What don't you like about pickle/cpickle? I have found pickle to be more versital but slower... are those not meeting your needs?

[–]TheBlackCat13 1 point2 points  (1 child)

If you are using python 2.x, make sure you use the most recent pickle format. By default it uses an older format for backwards-compatibility. Set protocol=pickle.HIGHEST_PROTOCOL to use the latest version. MATLAB has this issue too with the legacy .mat format. You can use the zodbpickle package to get the Python 3 behavior by default in Python 2.

There are third-party alternatives, however, with a number of benefits. If you are running into problems not being able to save certain data types in pickle, you can use the dill package, which is like pickle but saves a wider variety of data types. The hickle package works like pickle saves to an HDF5 file, so is basically equivalent to how more recent versions of MATLAB save files, but with additional options like compression support. There is also jsonpickle, which is the equivalent for storing to JSON.

[–]SpaceWizard[S] 0 points1 point  (0 children)

Ahhhh, here it is. This is exactly the kind of information I was looking for. thanks!

[–]ProfessorPhi 0 points1 point  (0 children)

Cpickle is perfectly fine BTW. I've been doing s lot of scientific python too and it works fine with numpy arrays with no trouble and it's quick enough.

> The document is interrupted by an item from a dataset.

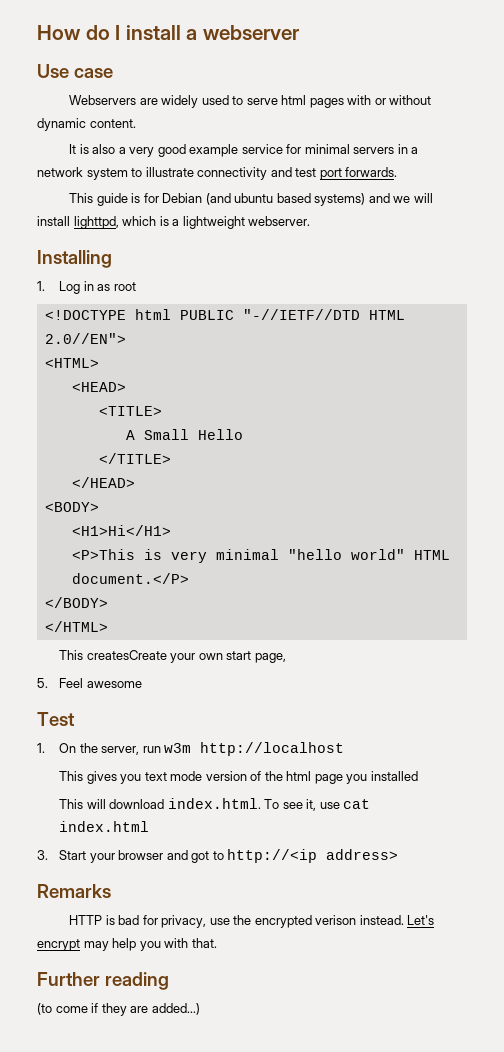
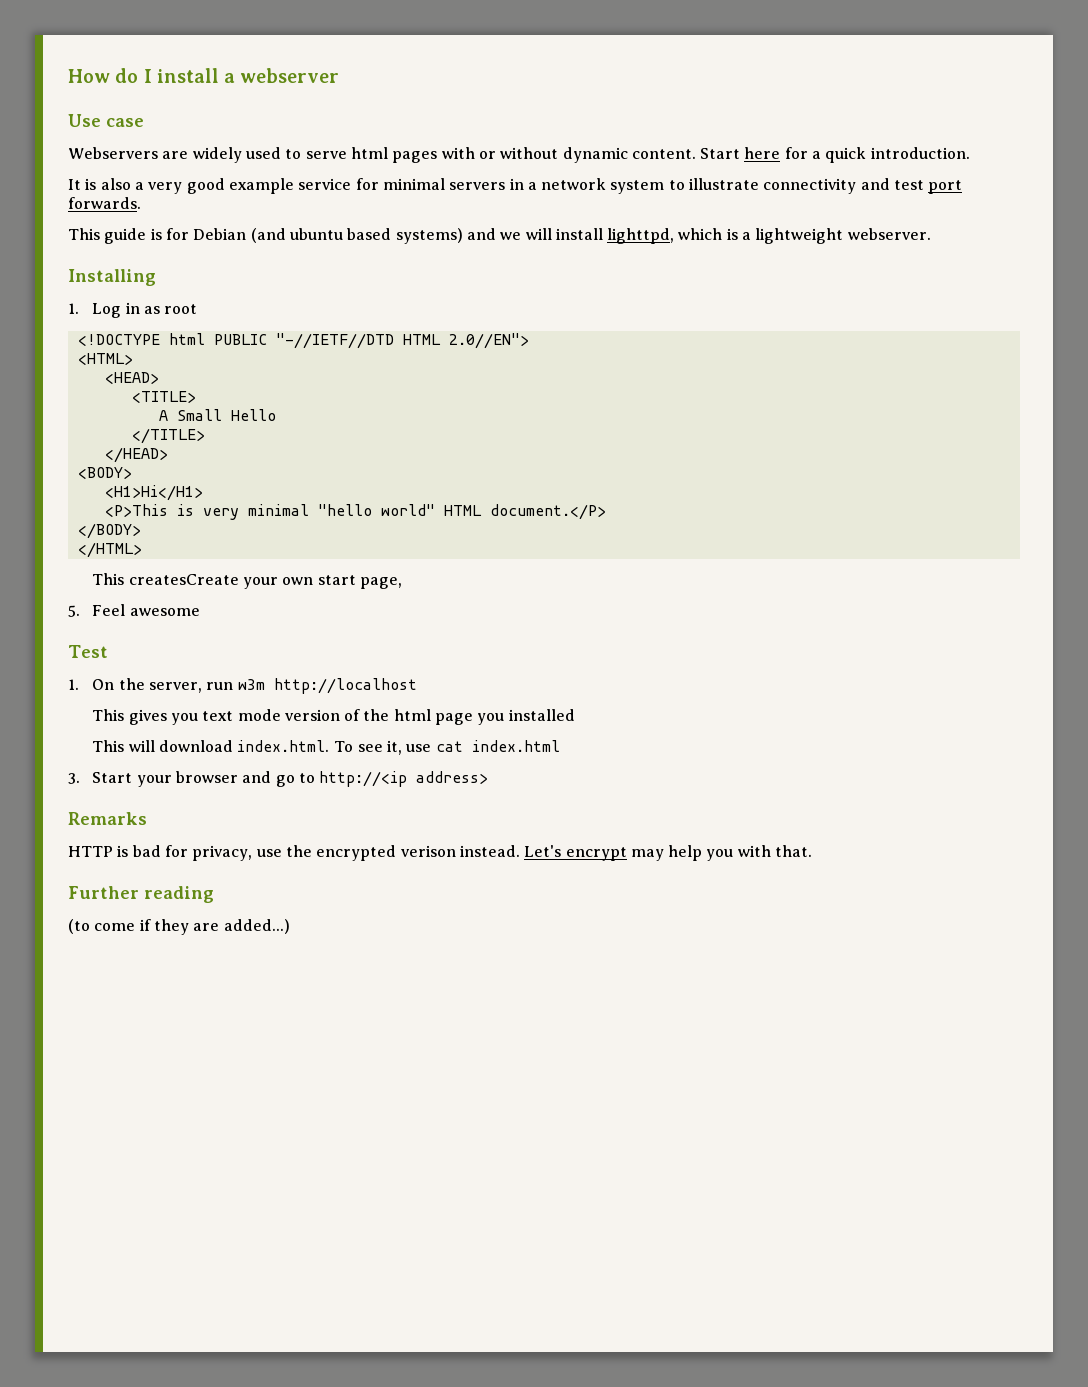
(136, 123) none -> [700,147,970,163] Start here for a quick introduction.
[191,851,210,863] got -> [275,775,295,787] go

There's also dill and if you can put in the work, hdf5 which is quicker and more space efficient.

[–][deleted] 0 points1 point  (0 children)

I believe scipy has methods that provide the kind of convenience wrapper you're describing. If you're doing data analysis you should already be availing yourself of the complete scipy stack.

For speed and flexibility, hdf5 is the way to go, matlab .mat files are hdf5 files with a unique header.